Ephemeral, this body was undeniably ephemeral. I was overwhelmed by despair, vague and distant; I barely discerned the cause, buried as it must have been in ancient memory, abruptly rekindled and fighting to return, to take hold and actualize itself in a vision. Ephemeral — a word that I heard pronounced as a murder, as an image before my eyes, floating, tearing the veil; a living and funereal abrasion coming to break on the surface of anamnesis.

I had hoped that at least this hour of tragedy would provide me with a confidant, some faithful shadow attached to all that I was not able to bring into the light. What I had wanted to bury came back to me; there is no way to assassinate the cadaver I have been carrying in me for eternity, no way to dull the acidic decomposition that gnaws at me, torturing my flesh every time I find myself falling in love. I constructed each love too much in my own image. Did I want to collide against the jagged edges of suffering, to touch the infinitely collapsible floor of hell? And wasn’t hell itself merely a pretext, in its essence ultimately denied?

“All the torments of romantic passion,” I would say to myself sometimes, ironically. It was the repetition of the same torments that astonished me in particular. Seasons blended together: summer, autumn, winter, I never had any notion of time. My passion always seemed to be solitary or, rather, disconnected, unintelligible to myself or to others. Even Christ had not been alone; at least he had suffered in company, alongside two thieves. It was not that I had chosen solitude. In fact I suffered from it, but even the idea of passion seemed ridiculous and outdated, like something profoundly external, coming from an outside that was inaccessible to me, out of my reach.

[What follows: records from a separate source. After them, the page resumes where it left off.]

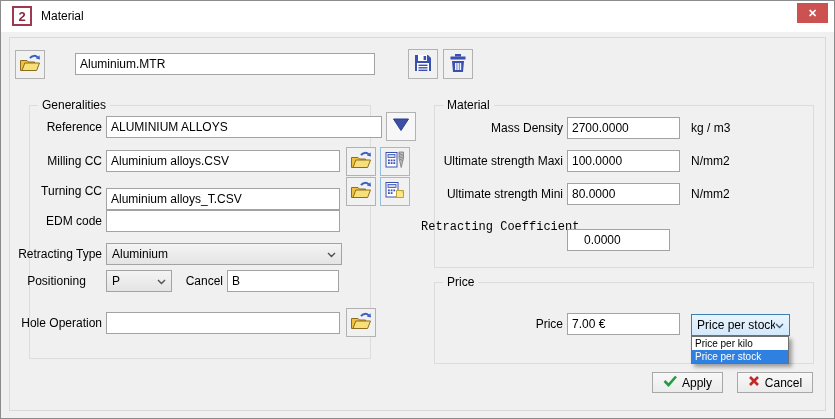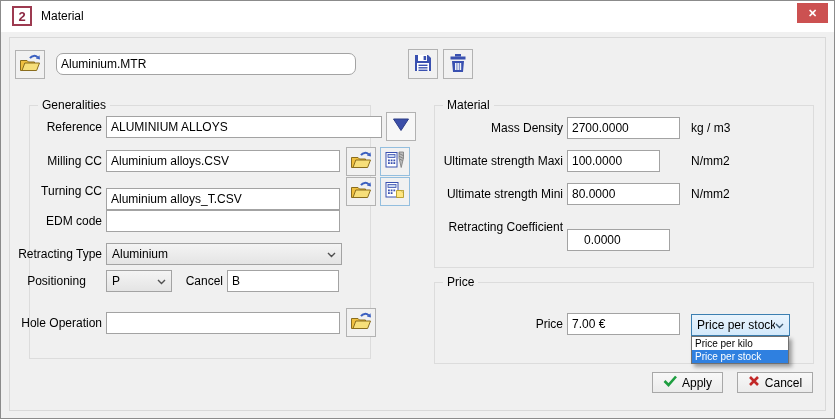"Aluminium.MTR" input.tinput { border-radius: 7px -> none; left: 55px -> 74px }
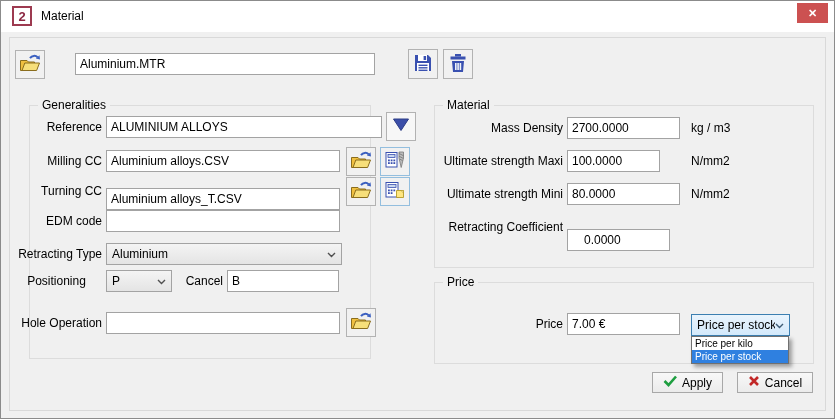"100.0000" input.tinput { width: 93px -> 113px }
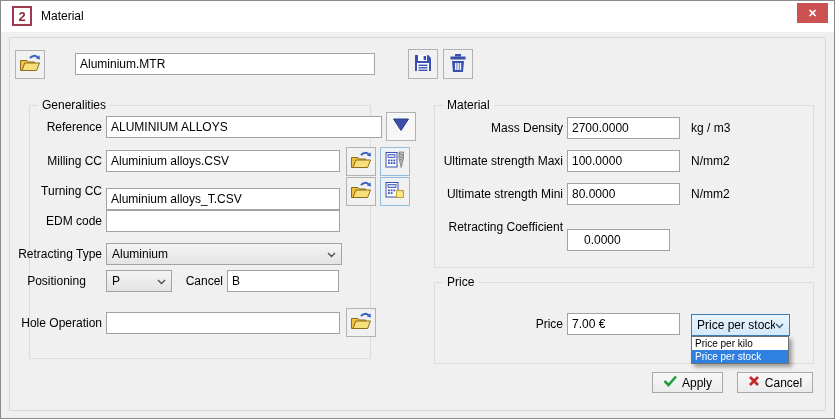"Retracting Coefficient" div.flabel { font-family: none -> Liberation Mono, monospace }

Always failing, impaling myself on this fulcrum between speaking and keeping quiet, a knot was forming that I couldn’t undo, little by little strangling my voice, cutting it off in a silence haunted by powerlessness. Rereading Stendhal and Flaubert at the time, their words, coursing through me, opened up a chasm in which my devastating powerlessness devoured me even more violently. Trying to forget through reading, I ended up forgetting everything, even reaching a state of self-oblivion, which alone is able to appease suffering: a blackout in the broken dream of this narrative. The only thing that managed to subsist in my eyes — lost and blind to everything else — was a dispossession that seized, embraced, and then released, without any more substance or intelligibility than that. It was an impossible task to set the boundaries of what I was, up to the edge where I blurred into the other — the indescribable other — so much did the meanings escape me, the words that others before me had uttered deep within an analogous attrition. I longed to reduce the impossible to the inessential, but I no longer had recourse to this principle of logic, which had suddenly become inadequate.